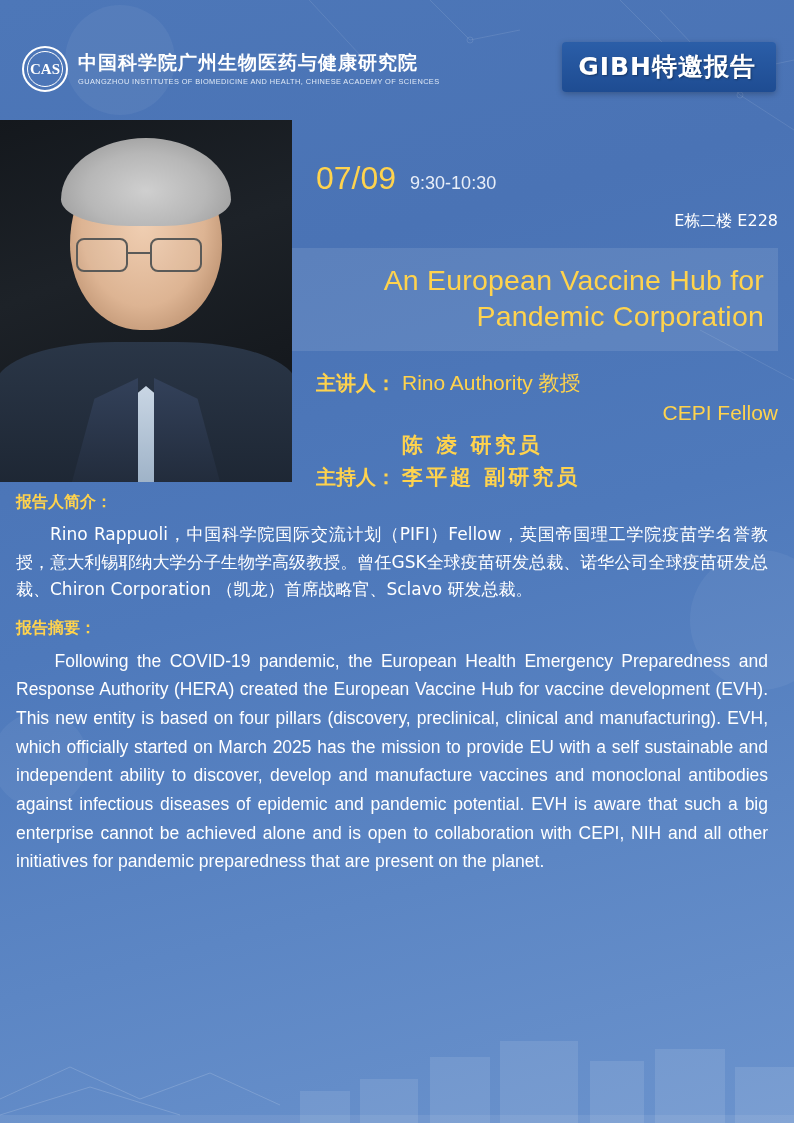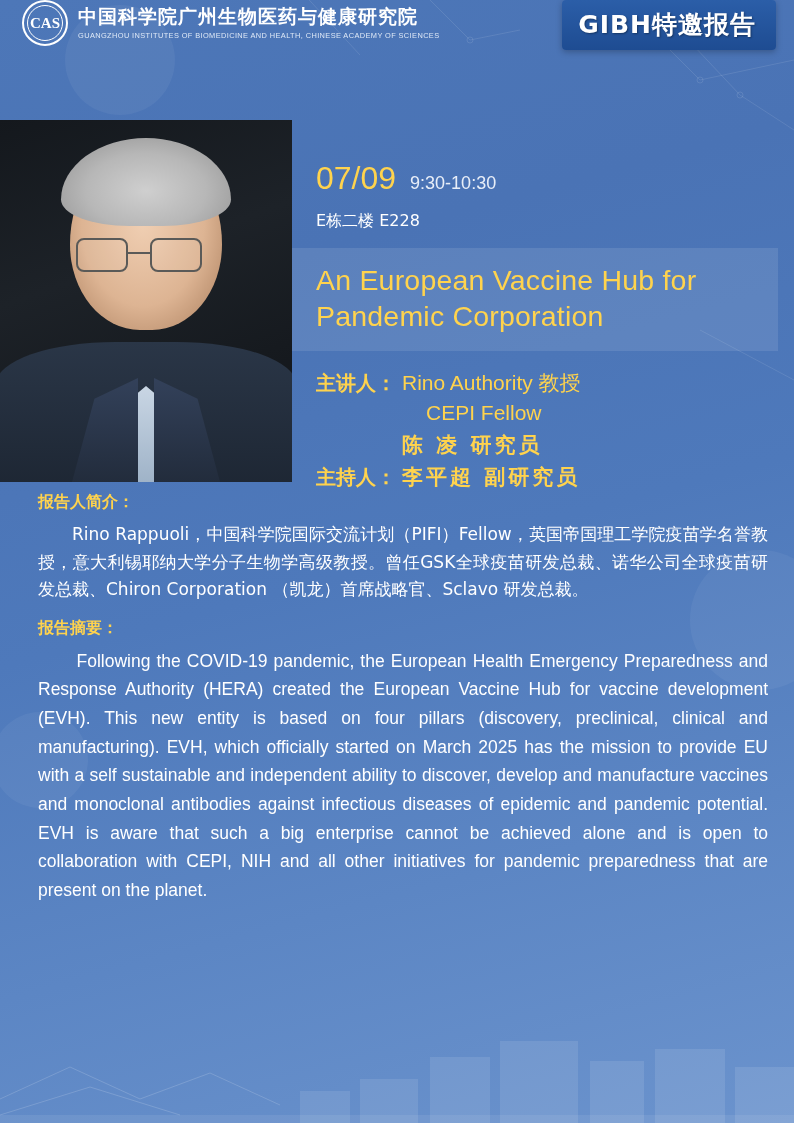--- a/index.html
+++ b/index.html
@@ -26,7 +26,7 @@
     position: relative;
     height: 92px;
     display: flex;
-    align-items: flex-start;
+    align-items: flex-end;
     justify-content: space-between;
     padding: 0 18px 0 22px;
   }

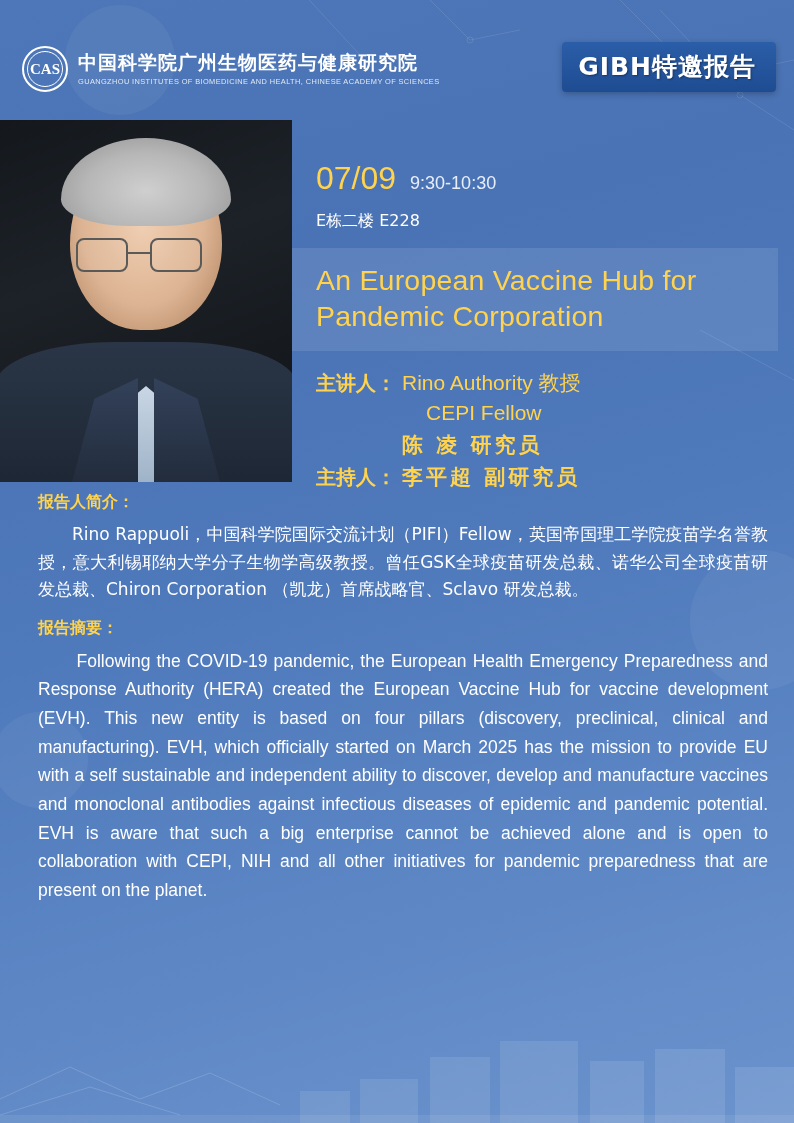--- a/index.html
+++ b/index.html
@@ -82,6 +82,7 @@
   .top-block {
     position: relative;
     height: 390px;
+    text-align: right;
   }
   .photo {
     position: absolute;

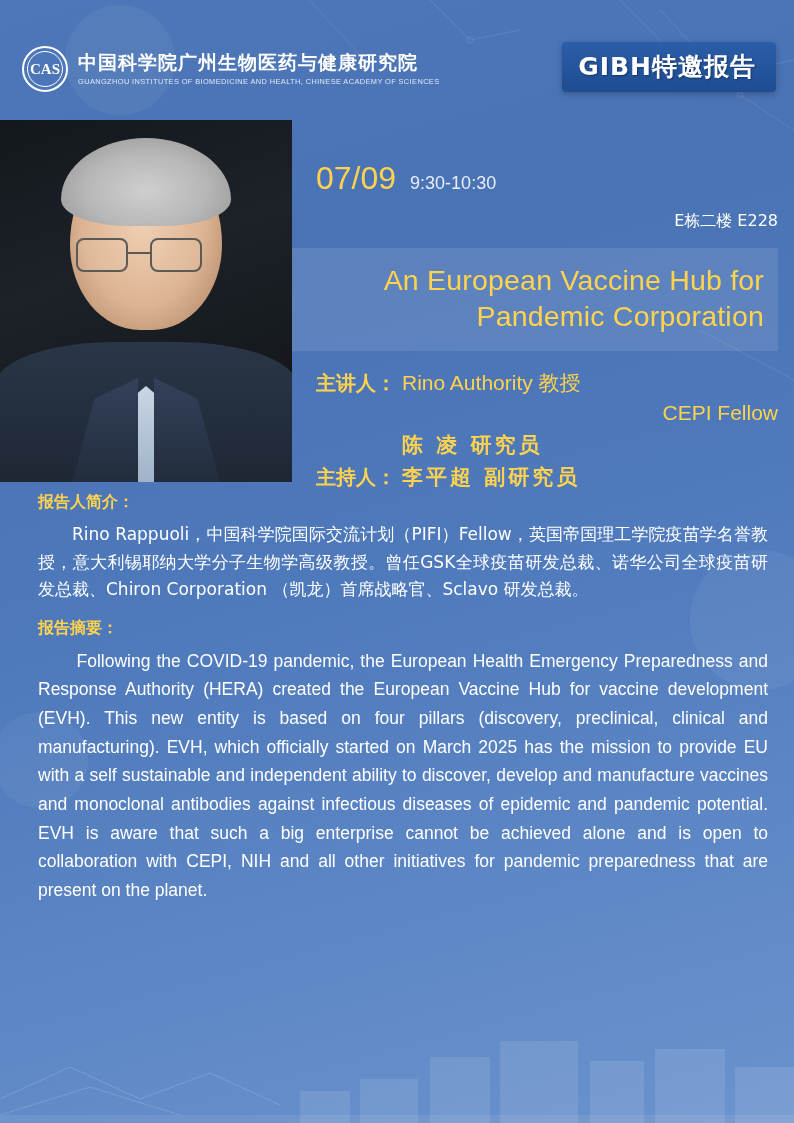--- a/index.html
+++ b/index.html
@@ -191,7 +191,7 @@
   }
 
   
-  .body-sec { position: relative; padding: 10px 26px 0 38px; }
+  .body-sec { position: relative; padding: 10px 26px 0 16px; }
   .sec-head {
     color: #ffd34d; font-size: 16px; font-weight: bold;
     font-family: "DejaVu Sans", sans-serif;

========

=== Work order ===
An exact copy of the entries, without any pictures, is what the answer should be.

=== Exercise response ===
--- a/index.html
+++ b/index.html
@@ -26,7 +26,7 @@
     position: relative;
     height: 92px;
     display: flex;
-    align-items: flex-start;
+    align-items: flex-end;
     justify-content: space-between;
     padding: 0 18px 0 22px;
   }

--- a/index.html
+++ b/index.html
@@ -82,6 +82,7 @@
   .top-block {
     position: relative;
     height: 390px;
+    text-align: right;
   }
   .photo {
     position: absolute;

--- a/index.html
+++ b/index.html
@@ -191,7 +191,7 @@
   }
 
   
-  .body-sec { position: relative; padding: 10px 26px 0 38px; }
+  .body-sec { position: relative; padding: 10px 26px 0 16px; }
   .sec-head {
     color: #ffd34d; font-size: 16px; font-weight: bold;
     font-family: "DejaVu Sans", sans-serif;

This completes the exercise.